*** Opening Data extract ***

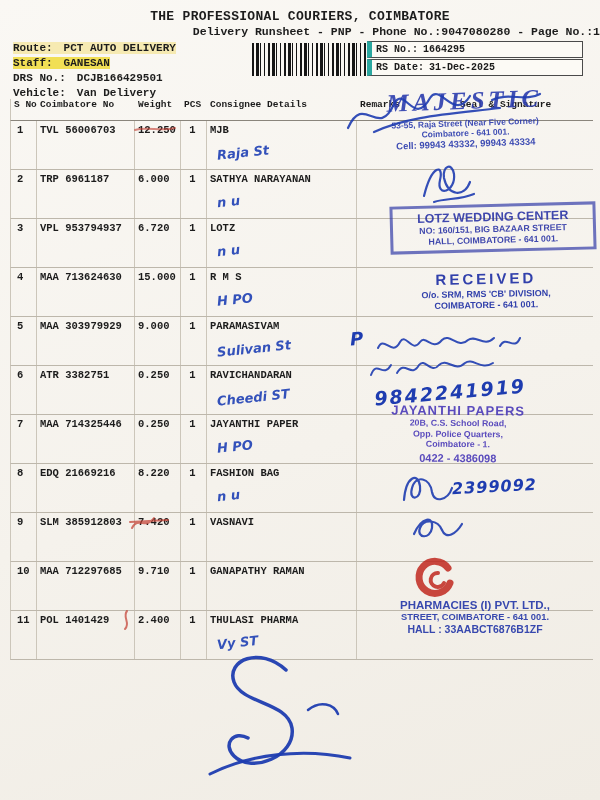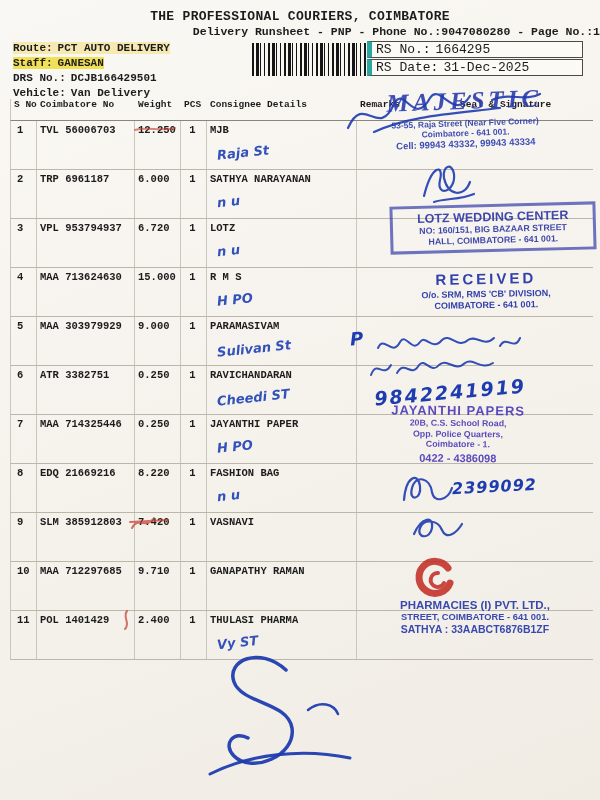--- a/index.html
+++ b/index.html
@@ -5,26 +5,26 @@
   *{box-sizing:border-box;margin:0;padding:0}
   html,body{width:600px;height:800px}
   body{background:#e9e6e0}
   .page{position:relative;width:600px;height:800px;overflow:hidden;
         background:linear-gradient(160deg,#faf8f4 0%,#f5f2ec 55%,#f0ece4 100%);
         font-family:"Liberation Mono","DejaVu Sans Mono",monospace;color:#1c1c1c}
   .title{position:absolute;top:9px;left:0;right:0;text-align:center;font-size:13px;font-weight:bold;letter-spacing:.3px}
   .subtitle{position:absolute;top:25px;left:0;right:0;text-align:right;font-size:11.5px;font-weight:bold}
 
   .meta{position:absolute;top:41px;left:13px;font-size:11px;font-weight:bold;line-height:15px;white-space:nowrap}
-  .meta .v{margin-left:5px}
+  .meta .v{margin-left:11px}
   .hl-cream{background:#f6eab2}
   .hl-yellow{background:#f1df55}
 
   .rsbox{position:absolute;left:367px;width:216px;height:17px;border:1px solid #4a4a4a;border-left:5px solid #2aa7a0;
-         background:#fcfaf5;font-size:13px;font-weight:normal;line-height:15px;padding:0 4px;white-space:nowrap}
+         background:#fcfaf5;font-size:10px;font-weight:bold;line-height:15px;padding:0 4px;white-space:nowrap}
   .rsbox .v{margin-left:5px}
   #rsno{top:41px}
   #rsdate{top:59px}
 
   .barcode{position:absolute;left:252px;top:43px;width:116px;height:33px;
     background:repeating-linear-gradient(90deg,#151515 0 2px,transparent 2px 4px,#151515 4px 7px,
       transparent 7px 8px,#151515 8px 9px,transparent 9px 12px,#151515 12px 13px,transparent 13px 16px)}
 
   .sheet{position:absolute;left:10px;top:99px;width:583px}
   .thead{display:grid;grid-template-columns:26px 98px 46px 26px 150px 100px 137px;
@@ -293,21 +293,21 @@
     </svg>
 
     <svg class="sig" style="left:410px;top:555px" width="46" height="46">
       <path d="M38 13 A16 16 0 1 0 40 28" fill="none" stroke="#c0281e" stroke-width="7" stroke-linecap="round" opacity=".85"></path>
       <path d="M28 18 a7 7 0 1 0 6 10" fill="none" stroke="#c0281e" stroke-width="4" stroke-linecap="round" opacity=".85"></path>
     </svg>
 
     <div class="stamp phar">
       <div class="phar-l1">PHARMACIES (I) PVT. LTD.,</div>
       <div class="phar-l2">STREET, COIMBATORE - 641 001.</div>
-      <div class="phar-l4">SATHYA : 33AABCT6876B1ZF</div>
+      <div class="phar-l4">HALL : 33AABCT6876B1ZF</div>
     </div>
 
     <svg class="sig" style="left:133px;top:124px" width="46" height="10">
       <path d="M2 6 C14 2 28 8 42 4" fill="none" stroke="#c23b2e" stroke-width="2" stroke-linecap="round" opacity=".6"></path>
     </svg>
     <svg class="sig" style="left:128px;top:512px" width="46" height="24">
       <path d="M4 16 C10 4 18 18 26 6 M2 10 L40 8" fill="none" stroke="#c23b2e" stroke-width="2" stroke-linecap="round" opacity=".7"></path>
     </svg>
     <svg class="sig" style="left:119px;top:609px" width="16" height="24">
       <path d="M8 2 C3 8 12 14 6 20" fill="none" stroke="#c23b2e" stroke-width="2" stroke-linecap="round" opacity=".7"></path>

*** Closing Data extract ***

### To do:
A single number is the answer: the count of lines above that include the string "phar".

### Response to the task:
5